_What is needed:_ The answer must be the full listing, reproduced without any change.

-*-*-

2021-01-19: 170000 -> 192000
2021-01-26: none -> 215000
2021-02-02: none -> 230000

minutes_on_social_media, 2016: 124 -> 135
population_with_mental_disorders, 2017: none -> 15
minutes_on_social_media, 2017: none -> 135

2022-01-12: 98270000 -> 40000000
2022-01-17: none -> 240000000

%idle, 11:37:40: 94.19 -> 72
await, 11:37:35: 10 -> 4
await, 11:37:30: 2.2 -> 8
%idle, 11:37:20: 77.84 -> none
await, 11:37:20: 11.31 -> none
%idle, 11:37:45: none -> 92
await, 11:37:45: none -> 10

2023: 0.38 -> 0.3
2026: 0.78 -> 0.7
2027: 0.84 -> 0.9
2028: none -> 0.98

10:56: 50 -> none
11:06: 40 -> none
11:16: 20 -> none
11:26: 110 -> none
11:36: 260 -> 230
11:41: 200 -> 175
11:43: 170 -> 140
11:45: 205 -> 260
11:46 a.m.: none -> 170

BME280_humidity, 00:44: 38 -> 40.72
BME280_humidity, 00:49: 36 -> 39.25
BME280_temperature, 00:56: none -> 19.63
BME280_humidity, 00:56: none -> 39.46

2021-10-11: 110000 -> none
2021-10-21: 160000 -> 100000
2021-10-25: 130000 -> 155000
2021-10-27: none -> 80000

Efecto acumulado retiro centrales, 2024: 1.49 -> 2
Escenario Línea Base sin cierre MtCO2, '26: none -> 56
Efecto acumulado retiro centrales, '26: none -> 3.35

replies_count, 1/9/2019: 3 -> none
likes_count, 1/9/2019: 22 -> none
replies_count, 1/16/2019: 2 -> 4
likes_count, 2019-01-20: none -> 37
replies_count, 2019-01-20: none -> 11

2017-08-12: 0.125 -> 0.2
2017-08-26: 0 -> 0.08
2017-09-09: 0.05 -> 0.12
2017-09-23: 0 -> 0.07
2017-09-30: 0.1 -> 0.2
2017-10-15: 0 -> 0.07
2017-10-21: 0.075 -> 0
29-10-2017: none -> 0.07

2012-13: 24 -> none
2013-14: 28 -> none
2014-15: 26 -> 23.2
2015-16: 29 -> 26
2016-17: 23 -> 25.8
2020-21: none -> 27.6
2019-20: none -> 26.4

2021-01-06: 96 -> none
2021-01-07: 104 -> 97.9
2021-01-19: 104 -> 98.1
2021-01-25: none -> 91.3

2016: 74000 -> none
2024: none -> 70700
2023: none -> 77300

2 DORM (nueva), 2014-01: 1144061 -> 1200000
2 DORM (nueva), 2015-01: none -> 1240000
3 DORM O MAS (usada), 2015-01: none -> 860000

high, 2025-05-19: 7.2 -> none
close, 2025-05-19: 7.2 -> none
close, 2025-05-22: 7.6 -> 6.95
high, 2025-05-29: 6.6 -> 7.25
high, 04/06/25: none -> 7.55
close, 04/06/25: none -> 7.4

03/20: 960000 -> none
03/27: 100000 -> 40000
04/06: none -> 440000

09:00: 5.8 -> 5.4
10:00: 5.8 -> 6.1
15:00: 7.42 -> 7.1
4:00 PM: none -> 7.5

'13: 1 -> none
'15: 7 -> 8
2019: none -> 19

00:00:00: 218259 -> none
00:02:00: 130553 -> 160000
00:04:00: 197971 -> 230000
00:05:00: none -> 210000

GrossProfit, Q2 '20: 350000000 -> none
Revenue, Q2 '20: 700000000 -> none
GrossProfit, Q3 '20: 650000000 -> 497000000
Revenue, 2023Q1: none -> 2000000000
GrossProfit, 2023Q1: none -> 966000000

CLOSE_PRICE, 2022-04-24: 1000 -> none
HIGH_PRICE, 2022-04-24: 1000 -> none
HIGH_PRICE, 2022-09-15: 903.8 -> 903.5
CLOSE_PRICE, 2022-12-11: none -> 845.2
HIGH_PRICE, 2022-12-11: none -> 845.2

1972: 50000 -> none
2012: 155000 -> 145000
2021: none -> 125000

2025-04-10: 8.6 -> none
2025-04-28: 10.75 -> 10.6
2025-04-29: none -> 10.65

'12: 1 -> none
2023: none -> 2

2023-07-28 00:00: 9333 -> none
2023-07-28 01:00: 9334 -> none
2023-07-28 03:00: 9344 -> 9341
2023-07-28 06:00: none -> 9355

-*-*-

_Result of this exercise:_
2021-01-19: 170000 -> 192000
2021-01-26: none -> 215000
2021-02-02: none -> 230000

minutes_on_social_media, 2016: 124 -> 135
population_with_mental_disorders, 2017: none -> 15
minutes_on_social_media, 2017: none -> 135

2022-01-12: 98270000 -> 40000000
2022-01-17: none -> 240000000

%idle, 11:37:40: 94.19 -> 72
await, 11:37:35: 10 -> 4
await, 11:37:30: 2.2 -> 8
%idle, 11:37:20: 77.84 -> none
await, 11:37:20: 11.31 -> none
%idle, 11:37:45: none -> 92
await, 11:37:45: none -> 10

2023: 0.38 -> 0.3
2026: 0.78 -> 0.7
2027: 0.84 -> 0.9
2028: none -> 0.98

10:56: 50 -> none
11:06: 40 -> none
11:16: 20 -> none
11:26: 110 -> none
11:36: 260 -> 230
11:41: 200 -> 175
11:43: 170 -> 140
11:45: 205 -> 260
11:46 a.m.: none -> 170

BME280_humidity, 00:44: 38 -> 40.72
BME280_humidity, 00:49: 36 -> 39.25
BME280_temperature, 00:56: none -> 19.63
BME280_humidity, 00:56: none -> 39.46

2021-10-11: 110000 -> none
2021-10-21: 160000 -> 100000
2021-10-25: 130000 -> 155000
2021-10-27: none -> 80000

Efecto acumulado retiro centrales, 2024: 1.49 -> 2
Escenario Línea Base sin cierre MtCO2, '26: none -> 56
Efecto acumulado retiro centrales, '26: none -> 3.35

replies_count, 1/9/2019: 3 -> none
likes_count, 1/9/2019: 22 -> none
replies_count, 1/16/2019: 2 -> 4
likes_count, 2019-01-20: none -> 37
replies_count, 2019-01-20: none -> 11

2017-08-12: 0.125 -> 0.2
2017-08-26: 0 -> 0.08
2017-09-09: 0.05 -> 0.12
2017-09-23: 0 -> 0.07
2017-09-30: 0.1 -> 0.2
2017-10-15: 0 -> 0.07
2017-10-21: 0.075 -> 0
29-10-2017: none -> 0.07

2012-13: 24 -> none
2013-14: 28 -> none
2014-15: 26 -> 23.2
2015-16: 29 -> 26
2016-17: 23 -> 25.8
2020-21: none -> 27.6
2019-20: none -> 26.4

2021-01-06: 96 -> none
2021-01-07: 104 -> 97.9
2021-01-19: 104 -> 98.1
2021-01-25: none -> 91.3

2016: 74000 -> none
2024: none -> 70700
2023: none -> 77300

2 DORM (nueva), 2014-01: 1144061 -> 1200000
2 DORM (nueva), 2015-01: none -> 1240000
3 DORM O MAS (usada), 2015-01: none -> 860000

high, 2025-05-19: 7.2 -> none
close, 2025-05-19: 7.2 -> none
close, 2025-05-22: 7.6 -> 6.95
high, 2025-05-29: 6.6 -> 7.25
high, 04/06/25: none -> 7.55
close, 04/06/25: none -> 7.4

03/20: 960000 -> none
03/27: 100000 -> 40000
04/06: none -> 440000

09:00: 5.8 -> 5.4
10:00: 5.8 -> 6.1
15:00: 7.42 -> 7.1
4:00 PM: none -> 7.5

'13: 1 -> none
'15: 7 -> 8
2019: none -> 19

00:00:00: 218259 -> none
00:02:00: 130553 -> 160000
00:04:00: 197971 -> 230000
00:05:00: none -> 210000

GrossProfit, Q2 '20: 350000000 -> none
Revenue, Q2 '20: 700000000 -> none
GrossProfit, Q3 '20: 650000000 -> 497000000
Revenue, 2023Q1: none -> 2000000000
GrossProfit, 2023Q1: none -> 966000000

CLOSE_PRICE, 2022-04-24: 1000 -> none
HIGH_PRICE, 2022-04-24: 1000 -> none
HIGH_PRICE, 2022-09-15: 903.8 -> 903.5
CLOSE_PRICE, 2022-12-11: none -> 845.2
HIGH_PRICE, 2022-12-11: none -> 845.2

1972: 50000 -> none
2012: 155000 -> 145000
2021: none -> 125000

2025-04-10: 8.6 -> none
2025-04-28: 10.75 -> 10.6
2025-04-29: none -> 10.65

'12: 1 -> none
2023: none -> 2

2023-07-28 00:00: 9333 -> none
2023-07-28 01:00: 9334 -> none
2023-07-28 03:00: 9344 -> 9341
2023-07-28 06:00: none -> 9355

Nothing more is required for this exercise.